O estigma relacionado aos transtornos mentais

O estigma relacionado aos transtornos mentais é um dos problemas mais significativos na área da saúde mental, pois pode ser tão debilitante quanto a própria doença. Etimologicamente tem origem na palavra grega "stígma", pois na Grécia Antiga os “escravos”, “criminosos” e “traidores” eram distinguidos com cortes ou queimaduras. Essas marcas sinalizavam que aquelas pessoas eram indesejadas.

A história da “loucura” e dos transtornos mentais acompanha a humanidade desde seus primórdios e sempre esteve associada a estereótipos que variavam conforme os valores sociais de cada época. Até o período da Renascença e do Racionalismo, as pessoas com transtornos mentais eram estigmatizadas não por estarem doentes, mas devido à sua condição de vulnerabilidade, semelhante a outras formas de adversidade humana. Quando a “loucura” passou a ser classificada nosologicamente como transtornos mentais, surgiram novas formas de estigmatização, como a percepção de incapacidade, fragilidade emocional, insuficiência, incurabilidade, imprevisibilidade e falta de confiabilidade.


O sociólogo Erving Goffman, pioneiro no estudo do estigma, define-o como “situação do indivíduo que é inabilitado para a aceitação social plena” e a “um atributo profundamente depreciativo” Este construto se manifesta em três níveis: estereótipos, preconceitos e discriminação. Os estereótipos são opiniões pré-concebidas em relação a certos grupos, usados para categorizar afim de facilitar certos julgamentos, pois a mente humana não consegue processar todas as informações disponíveis. Portanto, os estereótipos podem ser tanto positivos quanto negativos, mas superficiais e pouco confiáveis. O preconceito ocorre quando esses estereótipos negativos são acompanhados por sentimentos e pensamentos negativos. Por fim, a discriminação é a manifestação comportamental do preconceito.

O indivíduo com transtorno mental pode ser alvo de estigmatização nas relações sociais e também pode internalizar o estigma, o que é conhecido como autoestigma. O estigma social restringe o convívio familiar, as amizades, os relacionamentos íntimos, o acesso a emprego e ao desenvolvimento pessoal, gerando sofrimento psíquico. O autoestigma ocorre quando o indivíduo assume os estereótipos a ele impostos, gerando ainda mais sentimentos negativos, desvalorização pessoal e isolamento social.
É importante destacar que o processo de internalização dos estereótipos pode ocorrer muito antes do surgimento da doença, pois eles são construídos e difundidos socialmente por meio da experiência, contato frequente com um grupo e influência da mídia. Assim, quando um indivíduo que já internalizou estereótipos adoece, ele espera ser discriminado e tende a esconder seu problema dos outros, tornando o acesso ao tratamento e à reabilitação ainda mais difícil. Portanto, as pessoas com transtorno mental sofrem duplamente: pela doença em si e pela estigmatização e discriminação.

Portanto, é fundamental combater o estigma e desconstruir os mitos em torno das doenças mentais. Isso envolve um maior acesso a informações confiáveis sobre o assunto, a educação de pacientes, familiares e da sociedade em geral. Estratégias e políticas de inclusão de pessoas com transtornos mentais, maior acesso ao mercado de trabalho e às universidades, também podem reduzir o estigma, uma vez que o convívio com pessoas que têm transtornos mentais promove a aceitação social, empatia e compreensão.
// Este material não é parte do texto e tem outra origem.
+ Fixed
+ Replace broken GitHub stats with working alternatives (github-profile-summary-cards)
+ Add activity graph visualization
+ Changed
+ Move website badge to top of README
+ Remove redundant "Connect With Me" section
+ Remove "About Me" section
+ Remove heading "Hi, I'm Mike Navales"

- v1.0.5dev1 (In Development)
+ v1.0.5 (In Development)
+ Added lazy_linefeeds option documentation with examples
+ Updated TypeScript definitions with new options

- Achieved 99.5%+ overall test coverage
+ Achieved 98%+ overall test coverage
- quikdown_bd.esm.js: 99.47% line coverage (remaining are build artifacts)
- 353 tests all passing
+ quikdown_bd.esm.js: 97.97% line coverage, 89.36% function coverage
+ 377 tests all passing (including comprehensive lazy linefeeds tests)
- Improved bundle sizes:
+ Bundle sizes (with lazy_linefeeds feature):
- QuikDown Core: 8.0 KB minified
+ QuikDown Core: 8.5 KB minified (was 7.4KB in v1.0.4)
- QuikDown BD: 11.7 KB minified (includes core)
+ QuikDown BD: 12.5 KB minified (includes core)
Assim, ao conviver com pessoas com transtornos mentais e falar sobre saúde mental, emoções e sentimentos, reduzimos o estigma, pois percebemos que essas questões não estão tão distantes como imaginávamos, mas são parte da nossa humanidade.

REFERÊNCIAS

FOUCAULT, M. História da Loucura na Idade Clássica. Ed. Perspectiva, 2010, São Paulo.
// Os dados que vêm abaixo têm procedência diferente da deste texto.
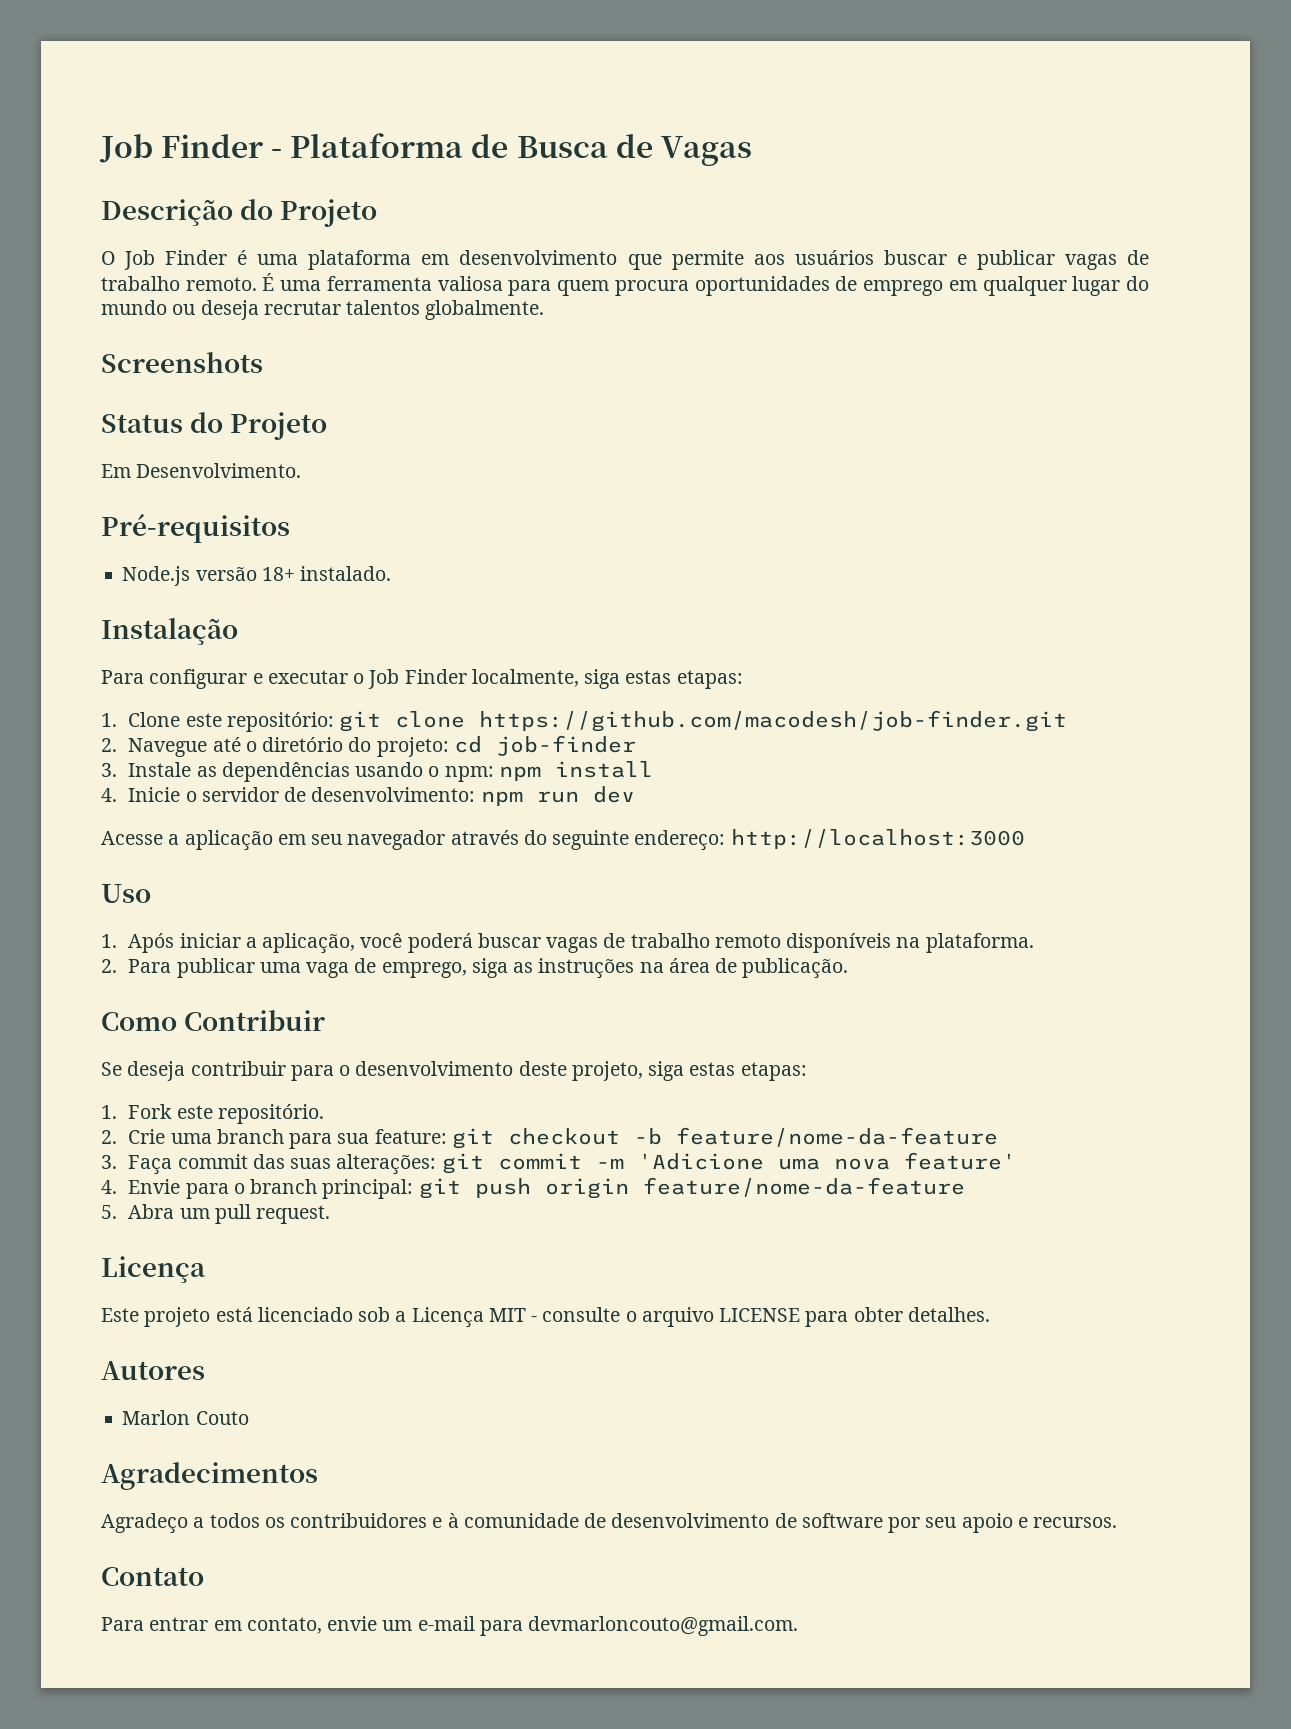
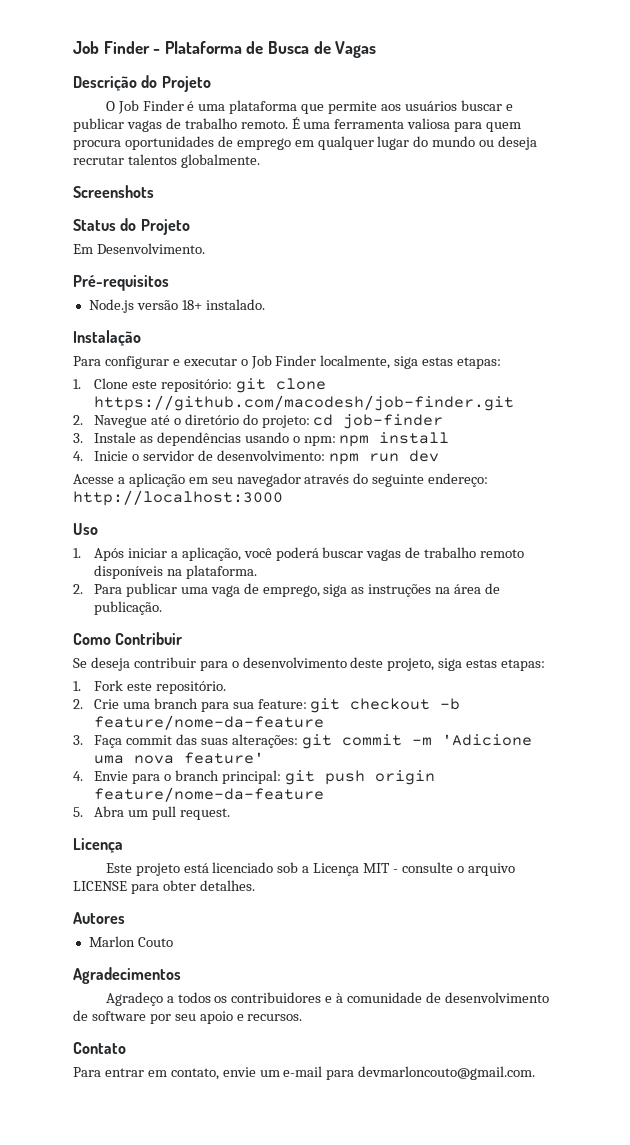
- O Job Finder é uma plataforma em desenvolvimento que permite aos usuários buscar e publicar vagas de trabalho remoto.
+ O Job Finder é uma plataforma que permite aos usuários buscar e publicar vagas de trabalho remoto.

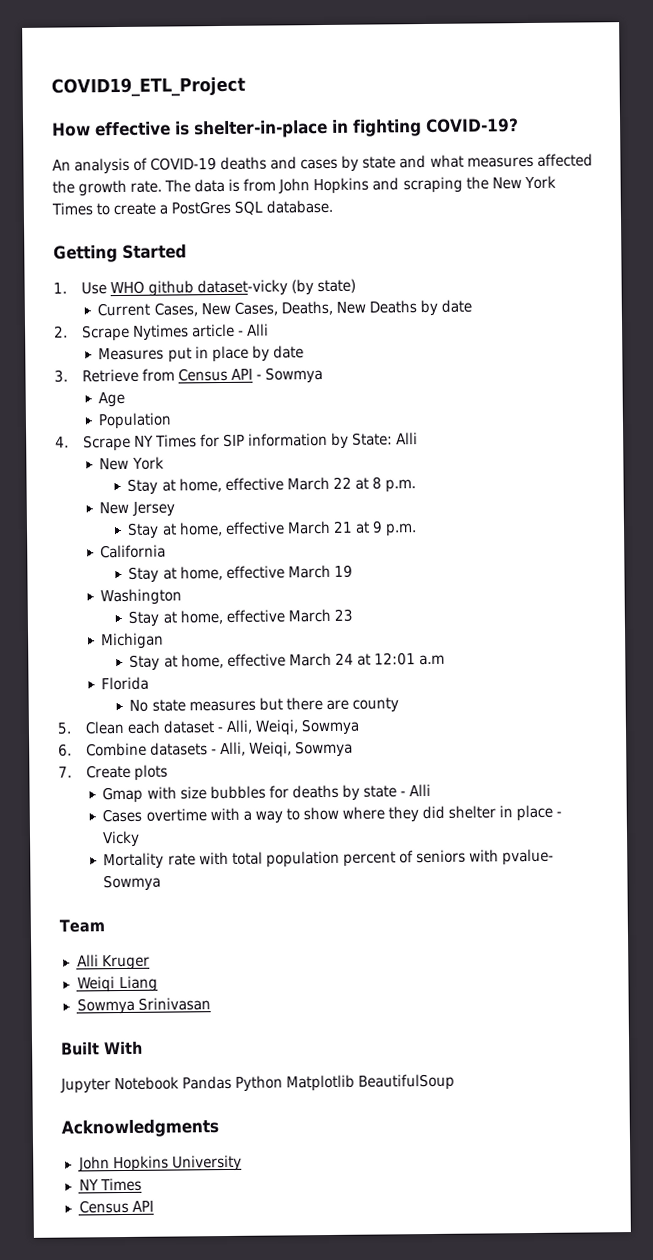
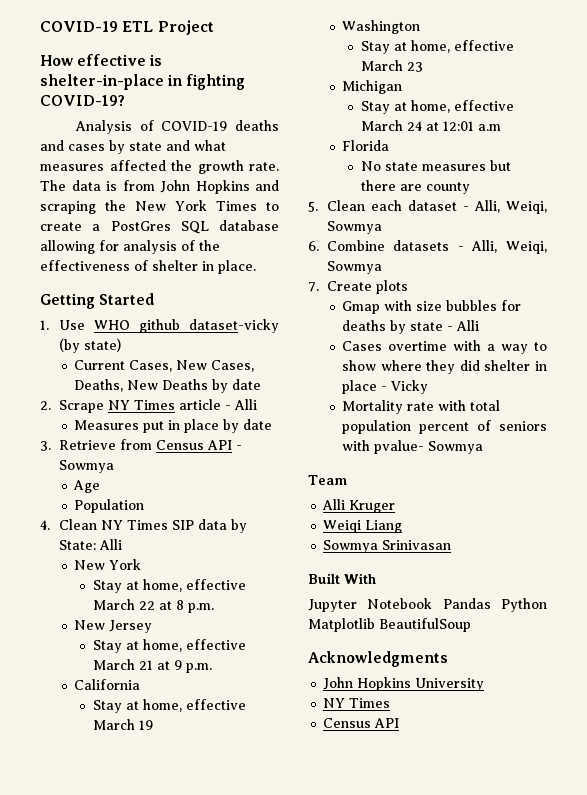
- COVID19_ETL_Project
+ COVID-19 ETL Project
- An analysis of COVID-19 deaths and cases by state and what measures affected the growth rate.
+ Analysis of COVID-19 deaths and cases by state and what measures affected the growth rate.
- The data is from John Hopkins and scraping the New York Times to create a PostGres SQL database.
+ The data is from John Hopkins and scraping the New York Times to create a PostGres SQL database allowing for analysis of the effectiveness of shelter in place.
- 2. Scrape Nytimes article - Alli
+ 2. Scrape NY Times article - Alli
- 4. Scrape NY Times for SIP information by State: Alli
+ 4. Clean NY Times SIP data by State: Alli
MORANDO, Eunice Maria Godinho et al. O conceito de estigma de Goffman aplicado à velhice. International Journal of Developmental and Educational Psychology, n. 2, p. 21-32, 2018.

NO, TRATAMENTO DOS TRANSTORNOS MENTAIS. ESTUDO DO ESTIGMA COMO BARREIRA AO TRATAMENTO DOS TRANSTORNOS MENTAIS NO CONTEXTO DE UMA INTERVENÇÃO PSICOSSOCIAL. 2020. Tese de Doutorado. Universidade Federal do Rio de Janeiro.
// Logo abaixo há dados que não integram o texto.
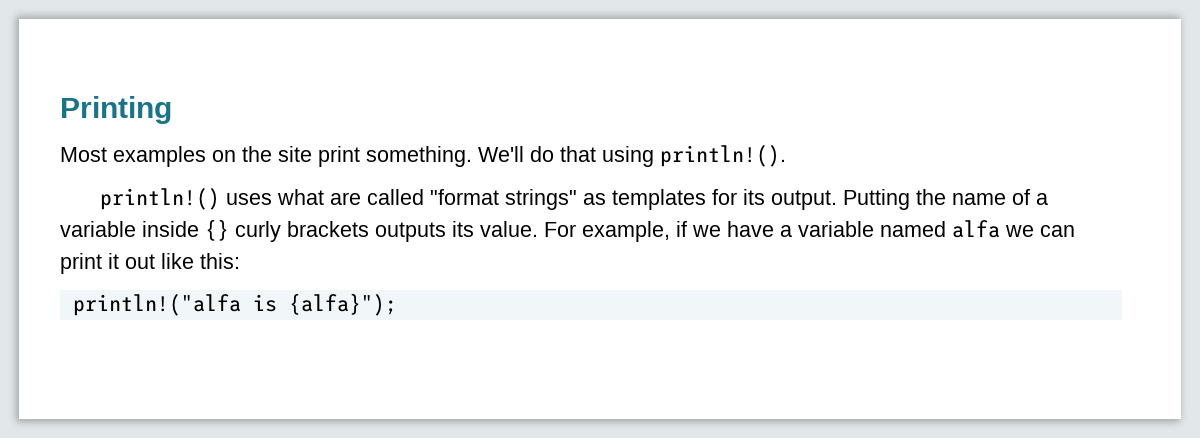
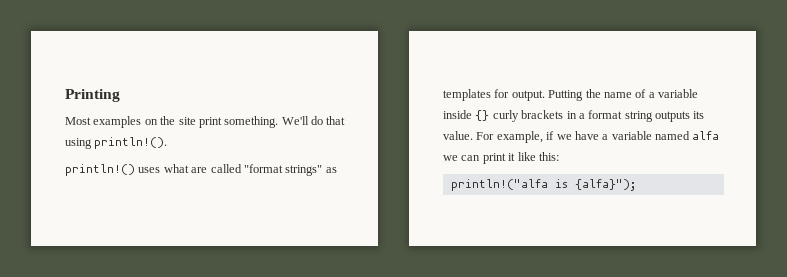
- println!() uses what are called "format strings" as templates for its output.
+ println!() uses what are called "format strings" as templates for output.
- Putting the name of a variable inside {} curly brackets outputs its value.
+ Putting the name of a variable inside {} curly brackets in a format string outputs its value.
- For example, if we have a variable named alfa we can print it out like this:
+ For example, if we have a variable named alfa we can print it like this:

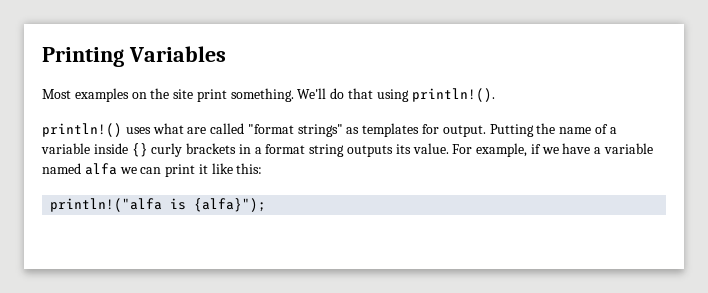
- Printing
+ Printing Variables

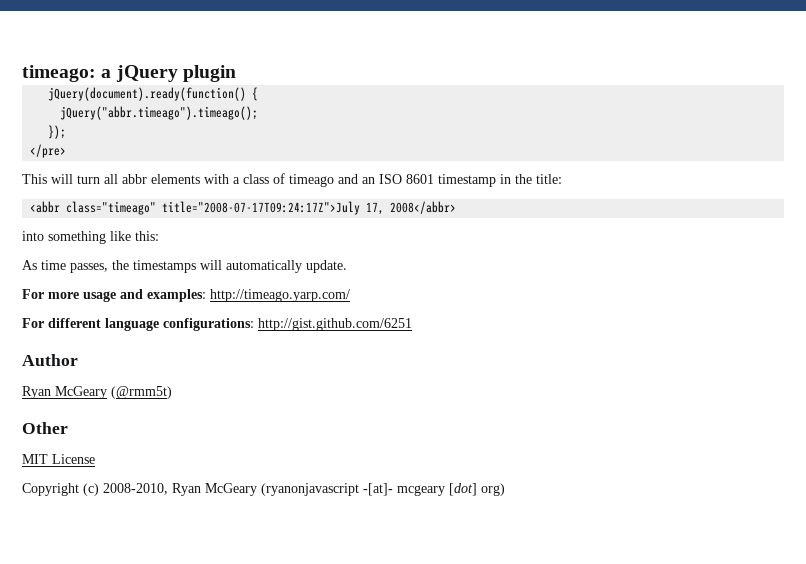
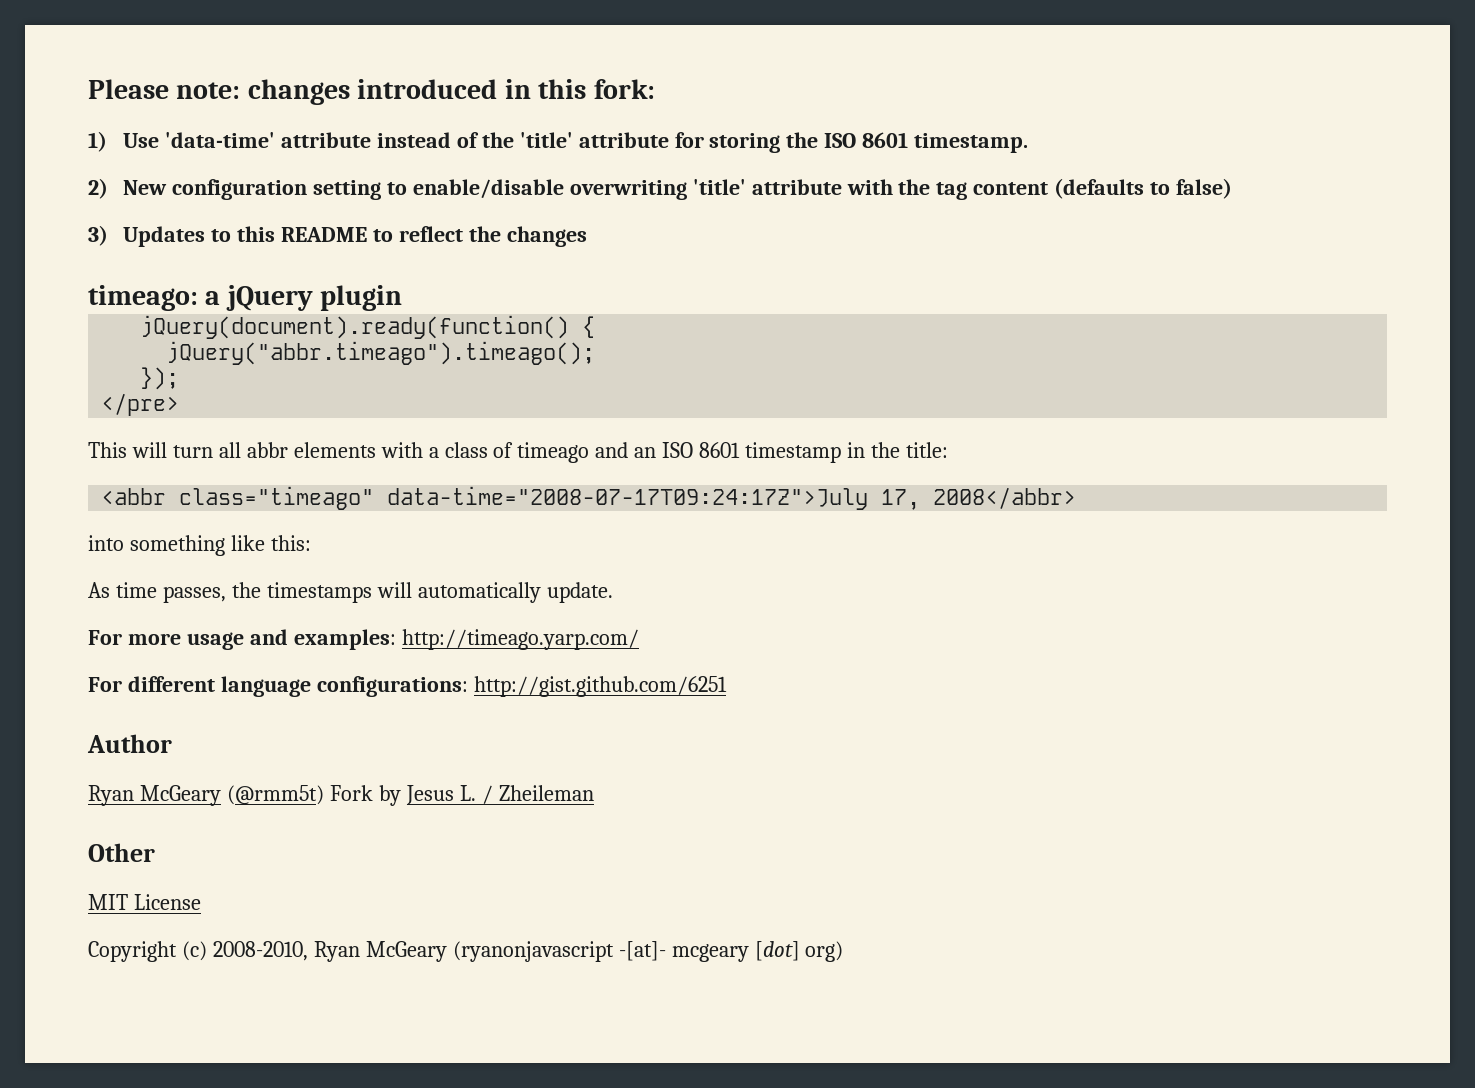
+ Please note: changes introduced in this fork:
+ 1) Use 'data-time' attribute instead of the 'title' attribute for storing the ISO 8601 timestamp.
+ 2) New configuration setting to enable/disable overwriting 'title' attribute with the tag content (defaults to false)
+ 3) Updates to this README to reflect the changes
- <abbr class="timeago" title="2008-07-17T09:24:17Z">July 17, 2008</abbr>
+ <abbr class="timeago" data-time="2008-07-17T09:24:17Z">July 17, 2008</abbr>
- Ryan McGeary (@rmm5t)
+ Ryan McGeary (@rmm5t) Fork by Jesus L. / Zheileman

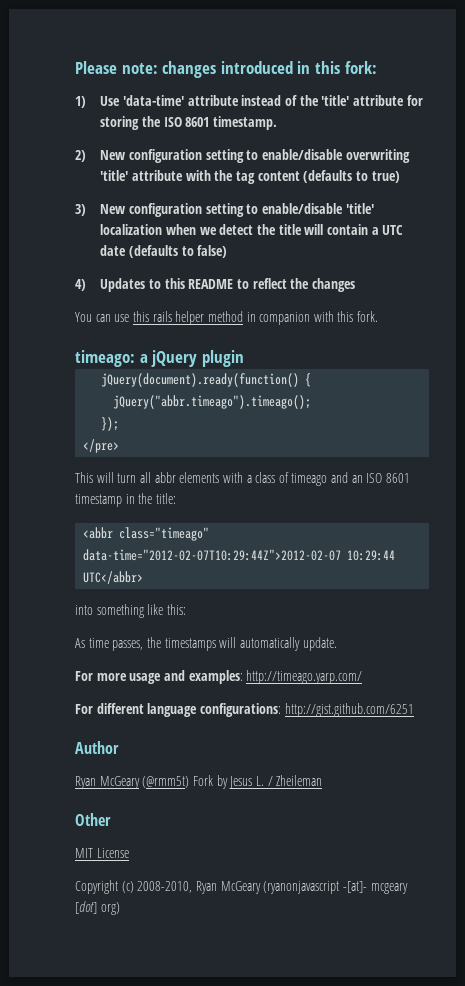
- 2) New configuration setting to enable/disable overwriting 'title' attribute with the tag content (defaults to false)
+ 2) New configuration setting to enable/disable overwriting 'title' attribute with the tag content (defaults to true)
+ 3) New configuration setting to enable/disable 'title' localization when we detect the title will contain a UTC date (defaults to false)
- 3) Updates to this README to reflect the changes
+ 4) Updates to this README to reflect the changes
+ You can use this rails helper method in companion with this fork.
- <abbr class="timeago" data-time="2008-07-17T09:24:17Z">July 17, 2008</abbr>
+ <abbr class="timeago" data-time="2012-02-07T10:29:44Z">2012-02-07 10:29:44 UTC</abbr>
PEREIRA, Alexandre de Araújo et al. Estigma dirigido a pessoas com transtornos mentais: uma proposta para a formação médica do século XXI. Revista Latinoamericana de Psicopatologia Fundamental, v. 25, p. 383-406, 2022.

ROCHA, Fábio Lopes; HARA, Cláudia; PAPROCKI, Jorge. Doença mental e estigma. Revista Médica de Minas Gerais, v. 25, n. 4, p. 590-596, 2015.